Web page revision data
· · · · · · ·

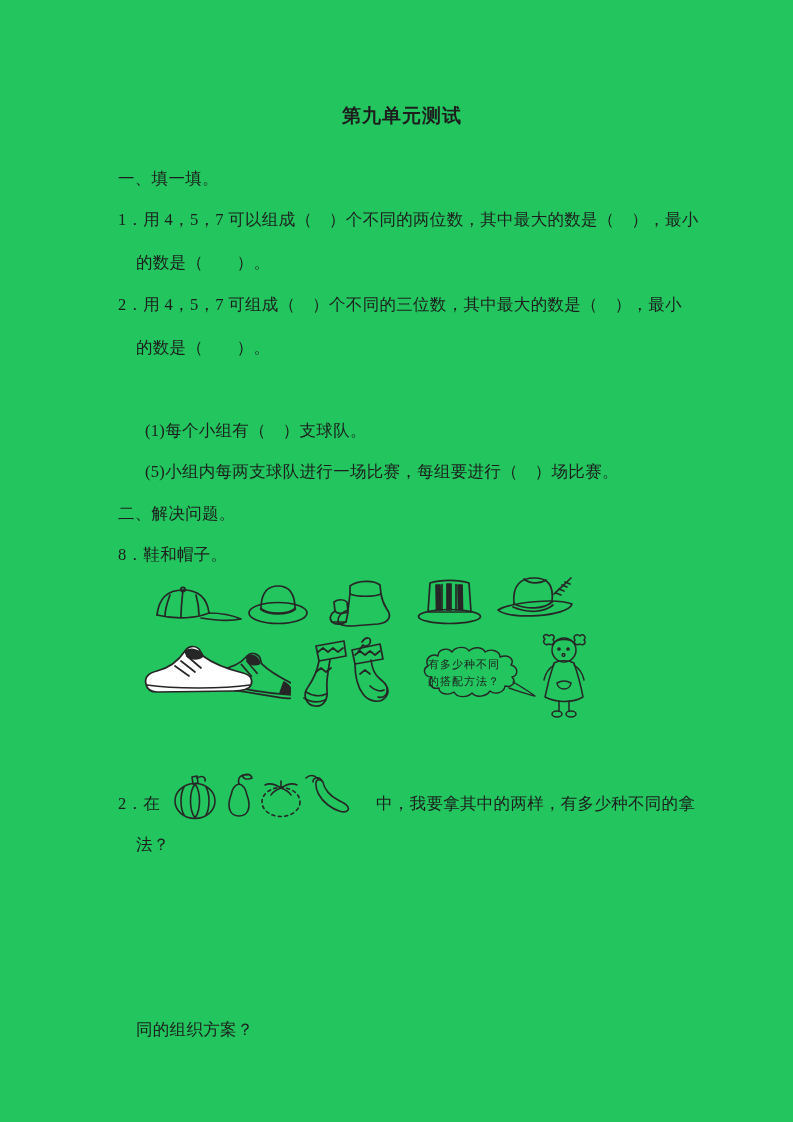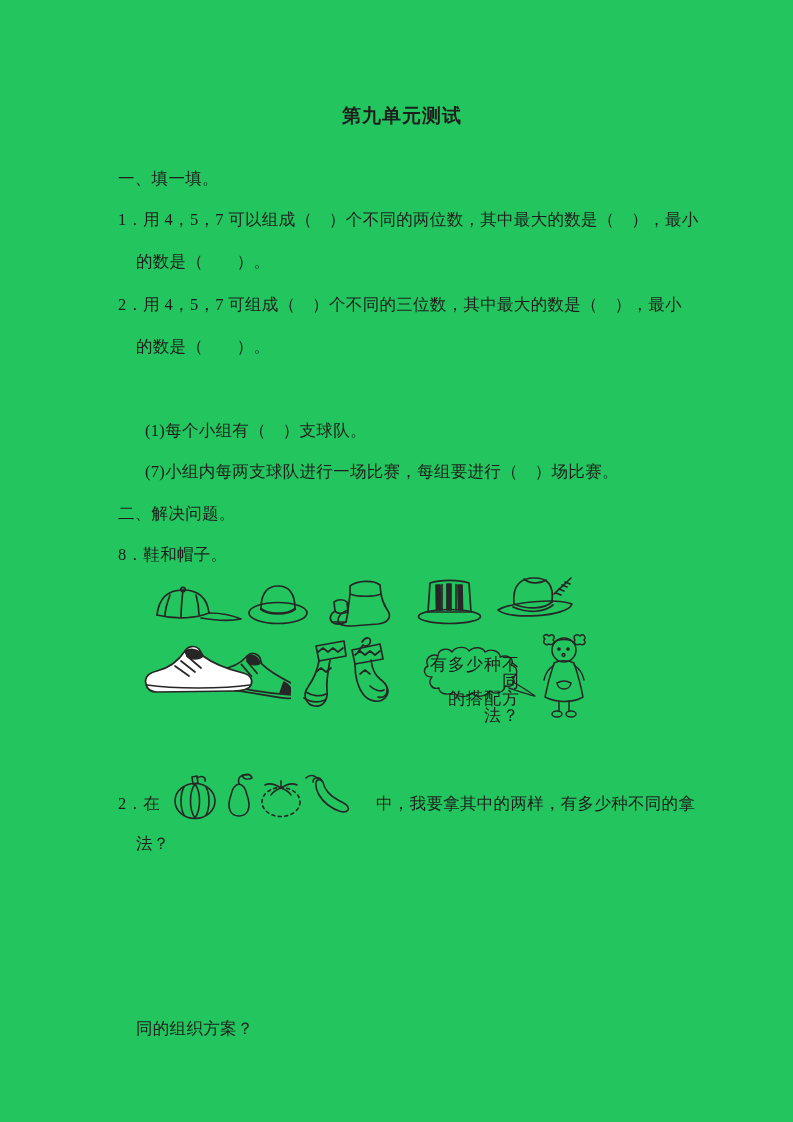--- a/index.html
+++ b/index.html
@@ -19,7 +19,7 @@
     position:absolute;left:118px;white-space:nowrap;
     font-size:16.5px;line-height:21px;letter-spacing:0.3px;text-align:center;
   }
-  .cont{left:136px;font-family:Liberation Mono, monospace;}
+  .cont{left:136px;}
   .sub{left:145px;}
   .icon{position:absolute;}
   .icon svg{display:block;}

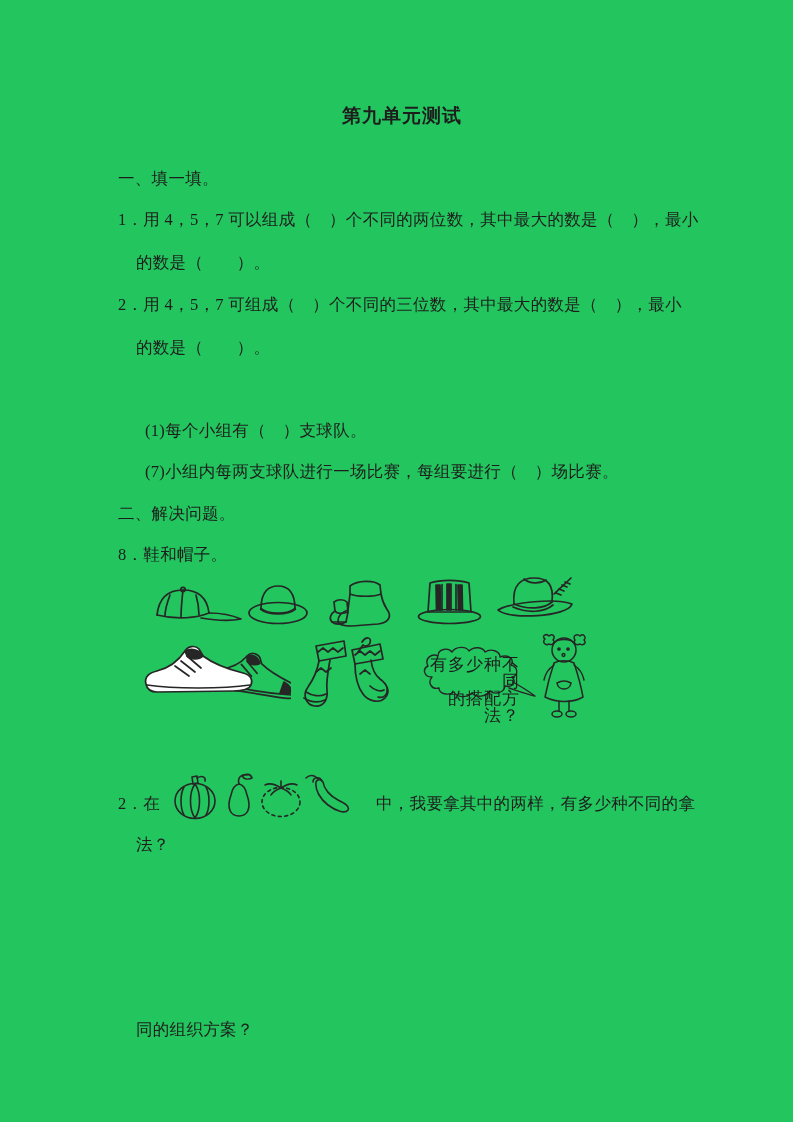--- a/index.html
+++ b/index.html
@@ -41,7 +41,7 @@
   <div class="ln" style="top:294px">2．用 4，5，7 可组成（　）个不同的三位数，其中最大的数是（　），最小</div>
   <div class="ln cont" style="top:337px">的数是（　　）。</div>
   <div class="ln sub" style="top:420px">(1)每个小组有（　）支球队。</div>
-  <div class="ln sub" style="top:461px">(7)小组内每两支球队进行一场比赛，每组要进行（　）场比赛。</div>
+  <div class="ln sub" style="top:461px">(5)小组内每两支球队进行一场比赛，每组要进行（　）场比赛。</div>
 
   <div class="ln" style="top:503px">二、解决问题。</div>
   <div class="ln" style="top:544px">8．鞋和帽子。</div>

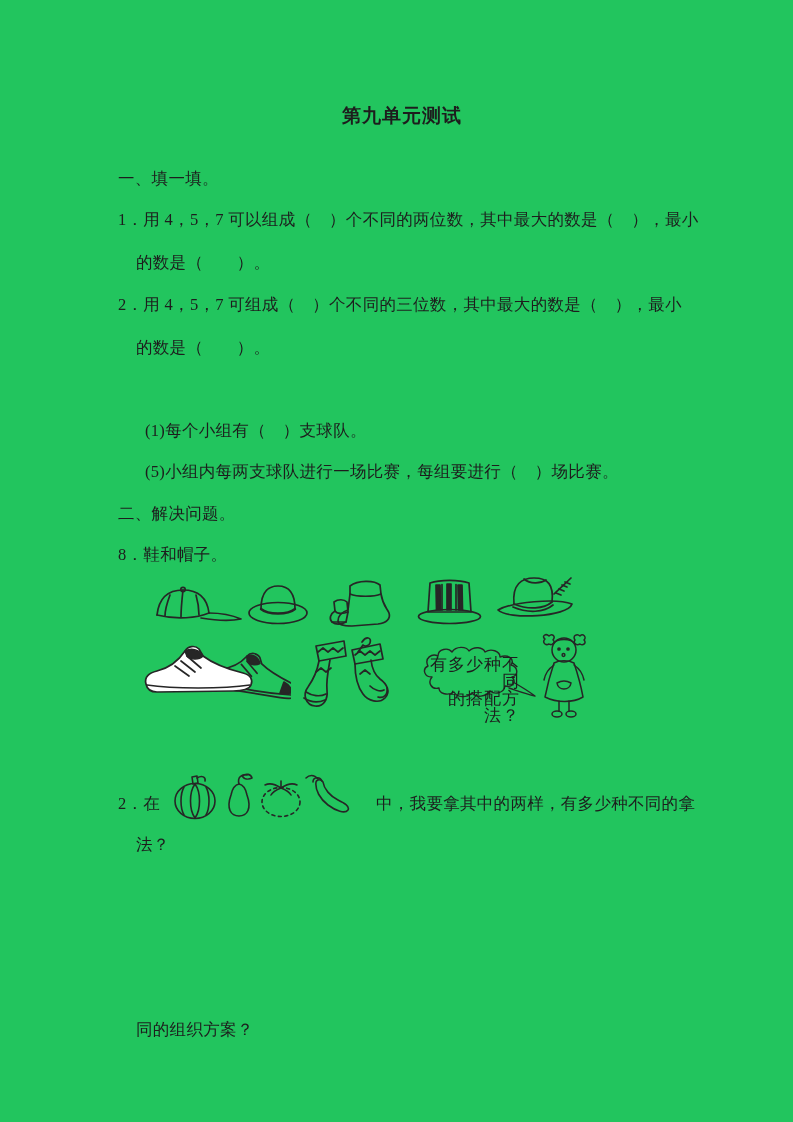--- a/index.html
+++ b/index.html
@@ -25,7 +25,7 @@
   .icon svg{display:block;}
   .bubble-text{
     position:absolute;left:428px;top:656px;width:92px;
-    font-size:17px;line-height:17px;text-align:right;letter-spacing:1px;
+    font-size:11px;line-height:17px;text-align:left;letter-spacing:1px;
   }
 </style>
 </head>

· · · · · · ·

Write out the data again word for word, minus any images.

■ Answer section:
--- a/index.html
+++ b/index.html
@@ -19,7 +19,7 @@
     position:absolute;left:118px;white-space:nowrap;
     font-size:16.5px;line-height:21px;letter-spacing:0.3px;text-align:center;
   }
-  .cont{left:136px;font-family:Liberation Mono, monospace;}
+  .cont{left:136px;}
   .sub{left:145px;}
   .icon{position:absolute;}
   .icon svg{display:block;}

--- a/index.html
+++ b/index.html
@@ -41,7 +41,7 @@
   <div class="ln" style="top:294px">2．用 4，5，7 可组成（　）个不同的三位数，其中最大的数是（　），最小</div>
   <div class="ln cont" style="top:337px">的数是（　　）。</div>
   <div class="ln sub" style="top:420px">(1)每个小组有（　）支球队。</div>
-  <div class="ln sub" style="top:461px">(7)小组内每两支球队进行一场比赛，每组要进行（　）场比赛。</div>
+  <div class="ln sub" style="top:461px">(5)小组内每两支球队进行一场比赛，每组要进行（　）场比赛。</div>
 
   <div class="ln" style="top:503px">二、解决问题。</div>
   <div class="ln" style="top:544px">8．鞋和帽子。</div>

--- a/index.html
+++ b/index.html
@@ -25,7 +25,7 @@
   .icon svg{display:block;}
   .bubble-text{
     position:absolute;left:428px;top:656px;width:92px;
-    font-size:17px;line-height:17px;text-align:right;letter-spacing:1px;
+    font-size:11px;line-height:17px;text-align:left;letter-spacing:1px;
   }
 </style>
 </head>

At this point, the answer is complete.